Probability: Theory and Examples by
Durrett, Duxbury Press.
Probability and Measure by Billingsley, Wiley.
The goal of this course is to develop some of the major ideas of probability
theory. Emphasis will be placed on specific examples and on ways to compute
expectation values. We begin with the most basic of all processes, the simple
random walk. This is equivalent to studying the tosses of a fair coin. We prove
the strong law of large numbers, the central limit theorem, recurrence property
and the law of the iterated logarithm for this system. The proofs of these
theorems depend on an ability to compute expectation values of various random
variables. In the next part of the course we develop systematic methods for
computing expectation values. This leads to the study of finite difference
equations.
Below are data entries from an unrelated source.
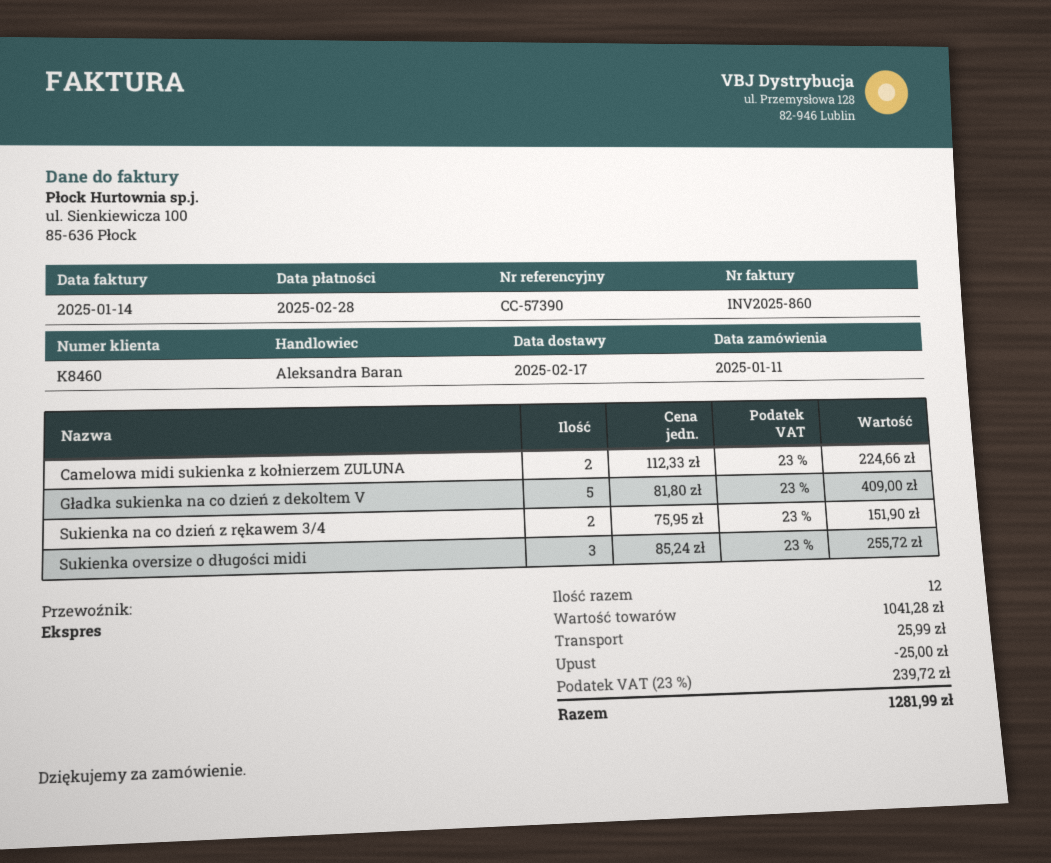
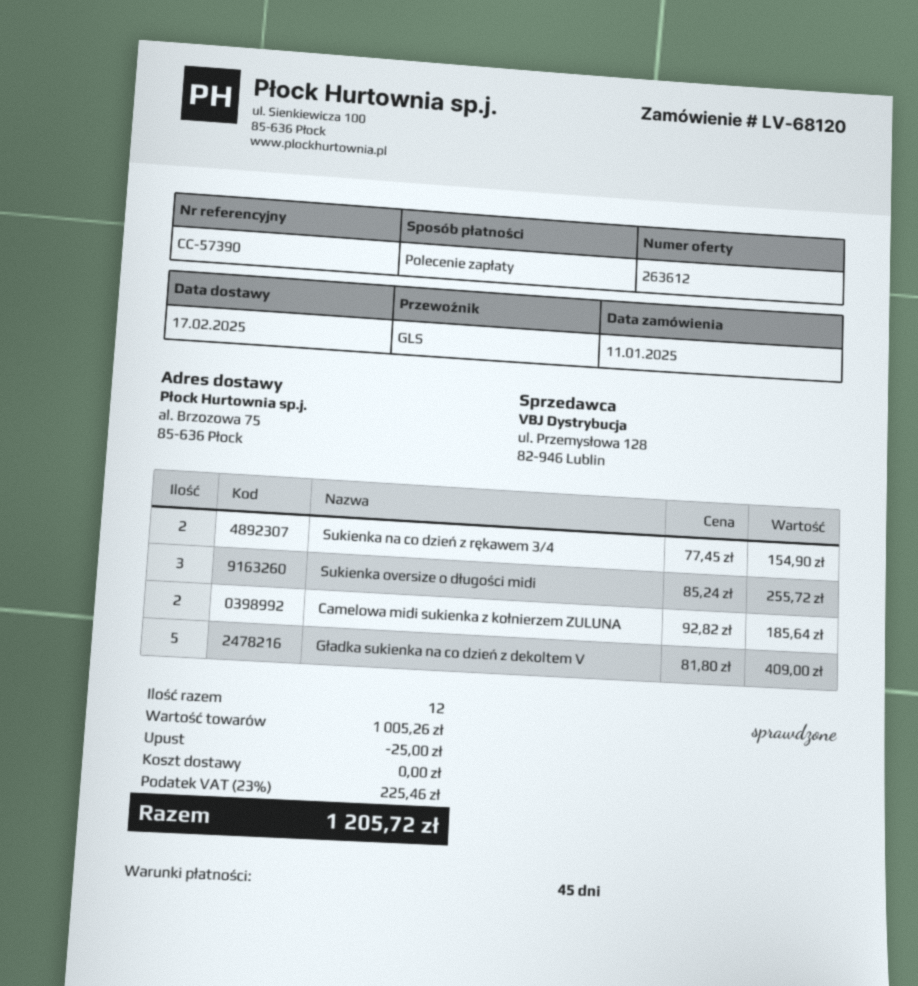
shipping method: express -> GLS
Camelowa midi sukienka z kołnierzem ZULUNA: 2 x 112.33 = 224.66 -> 2 x 92.82 = 185.64
Sukienka na co dzień z rękawem 3/4: 2 x 75.95 = 151.90 -> 2 x 77.45 = 154.90
subtotal: 1041.28 -> 1005.26
shipping: 25.99 -> 0.00
tax: 23% = 239.72 -> 23% = 225.46
total: 1281.99 -> 1205.72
We construct the continuous process Brownian motion by taking a
limit in which the finite difference equations become partial differential
equations.
The second part of the course is concerned with some ideas which have
wide application. These represent an abstraction of ideas involved in studying
the simple random walk. The first of them is the idea of a measure preserving
transformation and the notion of ergodicity. We shall prove the vonNeumann and
Birkhoff ergodic theorems. We also shall prove the Poincare recurrence theorem
and show how recurrence times can be estimated from the invariant measure. The
second is the idea of a Markov process. We shall discuss Markov chains on a
finite state space, obtain an invariant measure for the chain and prove
ergodicity.
The final part of the course is an introduction to Ito's stochastic
integration theory. We shall rigorously define a stochastic integral and prove
Ito's lemma. Stochastic differential equations and their solutions will be
discussed in a heuristic manner. The ideas involved will be illustrated by
simple examples, in particular linear equations.